Action item: Down to the last line, repeat the entries exactly.
-*-
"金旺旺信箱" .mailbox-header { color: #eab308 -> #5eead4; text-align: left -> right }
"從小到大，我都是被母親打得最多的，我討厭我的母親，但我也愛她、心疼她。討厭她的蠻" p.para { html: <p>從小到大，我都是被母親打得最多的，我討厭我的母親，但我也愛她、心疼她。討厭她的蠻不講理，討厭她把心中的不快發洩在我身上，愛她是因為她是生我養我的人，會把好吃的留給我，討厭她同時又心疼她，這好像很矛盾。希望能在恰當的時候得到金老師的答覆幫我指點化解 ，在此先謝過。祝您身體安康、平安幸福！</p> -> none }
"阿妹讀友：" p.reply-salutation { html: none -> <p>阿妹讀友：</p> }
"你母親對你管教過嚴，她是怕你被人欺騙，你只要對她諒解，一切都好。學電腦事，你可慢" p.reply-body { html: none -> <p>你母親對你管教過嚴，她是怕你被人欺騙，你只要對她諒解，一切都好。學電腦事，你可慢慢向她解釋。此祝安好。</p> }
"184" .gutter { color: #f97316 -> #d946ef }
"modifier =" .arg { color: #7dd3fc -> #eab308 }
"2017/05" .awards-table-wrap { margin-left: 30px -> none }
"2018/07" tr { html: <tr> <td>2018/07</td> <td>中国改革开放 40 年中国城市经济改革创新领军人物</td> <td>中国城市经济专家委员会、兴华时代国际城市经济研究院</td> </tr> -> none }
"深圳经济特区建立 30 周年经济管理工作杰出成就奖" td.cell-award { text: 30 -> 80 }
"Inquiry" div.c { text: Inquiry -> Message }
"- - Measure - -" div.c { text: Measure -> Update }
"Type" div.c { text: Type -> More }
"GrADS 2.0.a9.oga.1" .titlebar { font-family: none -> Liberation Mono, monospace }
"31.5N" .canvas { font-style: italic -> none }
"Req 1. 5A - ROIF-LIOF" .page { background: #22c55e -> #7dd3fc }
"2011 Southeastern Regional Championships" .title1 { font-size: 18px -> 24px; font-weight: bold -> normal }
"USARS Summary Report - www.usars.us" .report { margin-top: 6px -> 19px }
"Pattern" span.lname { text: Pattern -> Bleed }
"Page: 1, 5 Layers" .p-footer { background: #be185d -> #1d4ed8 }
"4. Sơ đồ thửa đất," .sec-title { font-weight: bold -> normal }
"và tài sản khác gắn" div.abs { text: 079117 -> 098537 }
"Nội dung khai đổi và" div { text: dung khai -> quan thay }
-*-
Solution to this task:
"金旺旺信箱" .mailbox-header { color: #eab308 -> #5eead4; text-align: left -> right }
"從小到大，我都是被母親打得最多的，我討厭我的母親，但我也愛她、心疼她。討厭她的蠻" p.para { html: <p>從小到大，我都是被母親打得最多的，我討厭我的母親，但我也愛她、心疼她。討厭她的蠻不講理，討厭她把心中的不快發洩在我身上，愛她是因為她是生我養我的人，會把好吃的留給我，討厭她同時又心疼她，這好像很矛盾。希望能在恰當的時候得到金老師的答覆幫我指點化解 ，在此先謝過。祝您身體安康、平安幸福！</p> -> none }
"阿妹讀友：" p.reply-salutation { html: none -> <p>阿妹讀友：</p> }
"你母親對你管教過嚴，她是怕你被人欺騙，你只要對她諒解，一切都好。學電腦事，你可慢" p.reply-body { html: none -> <p>你母親對你管教過嚴，她是怕你被人欺騙，你只要對她諒解，一切都好。學電腦事，你可慢慢向她解釋。此祝安好。</p> }
"184" .gutter { color: #f97316 -> #d946ef }
"modifier =" .arg { color: #7dd3fc -> #eab308 }
"2017/05" .awards-table-wrap { margin-left: 30px -> none }
"2018/07" tr { html: <tr> <td>2018/07</td> <td>中国改革开放 40 年中国城市经济改革创新领军人物</td> <td>中国城市经济专家委员会、兴华时代国际城市经济研究院</td> </tr> -> none }
"深圳经济特区建立 30 周年经济管理工作杰出成就奖" td.cell-award { text: 30 -> 80 }
"Inquiry" div.c { text: Inquiry -> Message }
"- - Measure - -" div.c { text: Measure -> Update }
"Type" div.c { text: Type -> More }
"GrADS 2.0.a9.oga.1" .titlebar { font-family: none -> Liberation Mono, monospace }
"31.5N" .canvas { font-style: italic -> none }
"Req 1. 5A - ROIF-LIOF" .page { background: #22c55e -> #7dd3fc }
"2011 Southeastern Regional Championships" .title1 { font-size: 18px -> 24px; font-weight: bold -> normal }
"USARS Summary Report - www.usars.us" .report { margin-top: 6px -> 19px }
"Pattern" span.lname { text: Pattern -> Bleed }
"Page: 1, 5 Layers" .p-footer { background: #be185d -> #1d4ed8 }
"4. Sơ đồ thửa đất," .sec-title { font-weight: bold -> normal }
"và tài sản khác gắn" div.abs { text: 079117 -> 098537 }
"Nội dung khai đổi và" div { text: dung khai -> quan thay }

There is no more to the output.